::: Data records :::

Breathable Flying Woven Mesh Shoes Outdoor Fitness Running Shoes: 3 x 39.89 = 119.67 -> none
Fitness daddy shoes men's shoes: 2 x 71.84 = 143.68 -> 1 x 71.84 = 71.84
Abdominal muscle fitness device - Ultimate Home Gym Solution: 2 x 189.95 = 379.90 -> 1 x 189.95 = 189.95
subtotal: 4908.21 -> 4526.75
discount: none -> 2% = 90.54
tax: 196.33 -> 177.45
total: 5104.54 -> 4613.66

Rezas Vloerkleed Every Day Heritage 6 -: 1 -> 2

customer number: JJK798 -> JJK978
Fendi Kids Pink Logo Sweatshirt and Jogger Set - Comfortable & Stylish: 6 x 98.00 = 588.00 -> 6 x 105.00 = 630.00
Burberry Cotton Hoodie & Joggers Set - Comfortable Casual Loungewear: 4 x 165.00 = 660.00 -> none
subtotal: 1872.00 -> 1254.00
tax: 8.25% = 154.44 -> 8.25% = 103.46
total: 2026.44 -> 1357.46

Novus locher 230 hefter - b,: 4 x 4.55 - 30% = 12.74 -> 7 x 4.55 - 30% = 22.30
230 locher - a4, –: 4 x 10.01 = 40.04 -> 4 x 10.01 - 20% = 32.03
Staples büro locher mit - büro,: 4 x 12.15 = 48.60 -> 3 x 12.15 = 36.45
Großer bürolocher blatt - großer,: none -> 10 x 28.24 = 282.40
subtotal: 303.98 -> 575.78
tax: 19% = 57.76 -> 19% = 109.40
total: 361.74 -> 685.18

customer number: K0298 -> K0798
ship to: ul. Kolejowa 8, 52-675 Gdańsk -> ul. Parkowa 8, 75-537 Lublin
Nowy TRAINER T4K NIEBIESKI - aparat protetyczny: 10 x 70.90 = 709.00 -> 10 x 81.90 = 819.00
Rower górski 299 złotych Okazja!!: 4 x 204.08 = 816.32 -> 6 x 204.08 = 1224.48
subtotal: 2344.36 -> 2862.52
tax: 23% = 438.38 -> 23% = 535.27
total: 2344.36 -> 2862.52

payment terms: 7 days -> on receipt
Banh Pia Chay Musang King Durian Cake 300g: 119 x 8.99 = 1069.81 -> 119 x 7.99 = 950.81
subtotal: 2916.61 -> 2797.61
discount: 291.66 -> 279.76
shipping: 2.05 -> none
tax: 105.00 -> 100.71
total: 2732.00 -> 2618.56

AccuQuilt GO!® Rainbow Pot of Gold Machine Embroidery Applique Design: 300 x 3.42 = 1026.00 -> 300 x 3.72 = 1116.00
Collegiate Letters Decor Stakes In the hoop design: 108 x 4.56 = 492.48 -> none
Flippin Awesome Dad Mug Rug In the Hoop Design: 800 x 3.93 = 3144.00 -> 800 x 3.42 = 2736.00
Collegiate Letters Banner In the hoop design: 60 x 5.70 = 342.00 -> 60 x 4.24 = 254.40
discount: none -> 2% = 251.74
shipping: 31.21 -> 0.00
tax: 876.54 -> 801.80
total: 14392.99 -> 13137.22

:::

Starting at the line that contains "discount: 291.66 -> 279.76", return every line through the last one above, exactly as written.

__Task output__
discount: 291.66 -> 279.76
shipping: 2.05 -> none
tax: 105.00 -> 100.71
total: 2732.00 -> 2618.56

AccuQuilt GO!® Rainbow Pot of Gold Machine Embroidery Applique Design: 300 x 3.42 = 1026.00 -> 300 x 3.72 = 1116.00
Collegiate Letters Decor Stakes In the hoop design: 108 x 4.56 = 492.48 -> none
Flippin Awesome Dad Mug Rug In the Hoop Design: 800 x 3.93 = 3144.00 -> 800 x 3.42 = 2736.00
Collegiate Letters Banner In the hoop design: 60 x 5.70 = 342.00 -> 60 x 4.24 = 254.40
discount: none -> 2% = 251.74
shipping: 31.21 -> 0.00
tax: 876.54 -> 801.80
total: 14392.99 -> 13137.22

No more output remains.